What this task involves: I would like every entry below written out exactly.

+++++

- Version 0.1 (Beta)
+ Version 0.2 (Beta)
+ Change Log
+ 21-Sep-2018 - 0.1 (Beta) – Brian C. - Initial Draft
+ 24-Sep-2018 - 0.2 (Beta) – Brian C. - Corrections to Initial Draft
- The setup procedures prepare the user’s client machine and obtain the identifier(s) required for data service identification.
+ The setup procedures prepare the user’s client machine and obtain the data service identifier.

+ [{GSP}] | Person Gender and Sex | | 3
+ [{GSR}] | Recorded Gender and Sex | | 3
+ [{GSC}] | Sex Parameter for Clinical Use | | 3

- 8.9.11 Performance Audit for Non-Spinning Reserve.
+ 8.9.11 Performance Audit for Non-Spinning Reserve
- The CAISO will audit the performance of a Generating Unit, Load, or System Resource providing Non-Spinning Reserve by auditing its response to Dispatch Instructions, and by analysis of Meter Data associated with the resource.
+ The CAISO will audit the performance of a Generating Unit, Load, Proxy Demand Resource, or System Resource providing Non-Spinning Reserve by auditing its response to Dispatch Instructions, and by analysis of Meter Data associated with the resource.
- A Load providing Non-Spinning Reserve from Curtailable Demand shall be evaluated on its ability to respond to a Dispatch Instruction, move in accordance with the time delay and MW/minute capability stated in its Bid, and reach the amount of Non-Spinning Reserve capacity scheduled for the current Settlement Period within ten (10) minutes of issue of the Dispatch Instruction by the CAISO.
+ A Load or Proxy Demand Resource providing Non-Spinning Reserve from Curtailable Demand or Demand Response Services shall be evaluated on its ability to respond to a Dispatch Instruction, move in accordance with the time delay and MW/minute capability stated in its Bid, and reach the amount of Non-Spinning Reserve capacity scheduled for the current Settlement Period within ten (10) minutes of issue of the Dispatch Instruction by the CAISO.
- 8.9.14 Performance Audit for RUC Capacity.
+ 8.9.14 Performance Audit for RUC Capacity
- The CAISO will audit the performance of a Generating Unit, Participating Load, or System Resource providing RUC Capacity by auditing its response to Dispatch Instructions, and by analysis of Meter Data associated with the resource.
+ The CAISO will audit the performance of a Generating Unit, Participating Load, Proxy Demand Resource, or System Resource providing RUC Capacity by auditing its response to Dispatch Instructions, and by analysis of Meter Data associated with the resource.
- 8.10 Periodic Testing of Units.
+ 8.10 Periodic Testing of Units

+++++

Answer to the exercise:
- Version 0.1 (Beta)
+ Version 0.2 (Beta)
+ Change Log
+ 21-Sep-2018 - 0.1 (Beta) – Brian C. - Initial Draft
+ 24-Sep-2018 - 0.2 (Beta) – Brian C. - Corrections to Initial Draft
- The setup procedures prepare the user’s client machine and obtain the identifier(s) required for data service identification.
+ The setup procedures prepare the user’s client machine and obtain the data service identifier.

+ [{GSP}] | Person Gender and Sex | | 3
+ [{GSR}] | Recorded Gender and Sex | | 3
+ [{GSC}] | Sex Parameter for Clinical Use | | 3

- 8.9.11 Performance Audit for Non-Spinning Reserve.
+ 8.9.11 Performance Audit for Non-Spinning Reserve
- The CAISO will audit the performance of a Generating Unit, Load, or System Resource providing Non-Spinning Reserve by auditing its response to Dispatch Instructions, and by analysis of Meter Data associated with the resource.
+ The CAISO will audit the performance of a Generating Unit, Load, Proxy Demand Resource, or System Resource providing Non-Spinning Reserve by auditing its response to Dispatch Instructions, and by analysis of Meter Data associated with the resource.
- A Load providing Non-Spinning Reserve from Curtailable Demand shall be evaluated on its ability to respond to a Dispatch Instruction, move in accordance with the time delay and MW/minute capability stated in its Bid, and reach the amount of Non-Spinning Reserve capacity scheduled for the current Settlement Period within ten (10) minutes of issue of the Dispatch Instruction by the CAISO.
+ A Load or Proxy Demand Resource providing Non-Spinning Reserve from Curtailable Demand or Demand Response Services shall be evaluated on its ability to respond to a Dispatch Instruction, move in accordance with the time delay and MW/minute capability stated in its Bid, and reach the amount of Non-Spinning Reserve capacity scheduled for the current Settlement Period within ten (10) minutes of issue of the Dispatch Instruction by the CAISO.
- 8.9.14 Performance Audit for RUC Capacity.
+ 8.9.14 Performance Audit for RUC Capacity
- The CAISO will audit the performance of a Generating Unit, Participating Load, or System Resource providing RUC Capacity by auditing its response to Dispatch Instructions, and by analysis of Meter Data associated with the resource.
+ The CAISO will audit the performance of a Generating Unit, Participating Load, Proxy Demand Resource, or System Resource providing RUC Capacity by auditing its response to Dispatch Instructions, and by analysis of Meter Data associated with the resource.
- 8.10 Periodic Testing of Units.
+ 8.10 Periodic Testing of Units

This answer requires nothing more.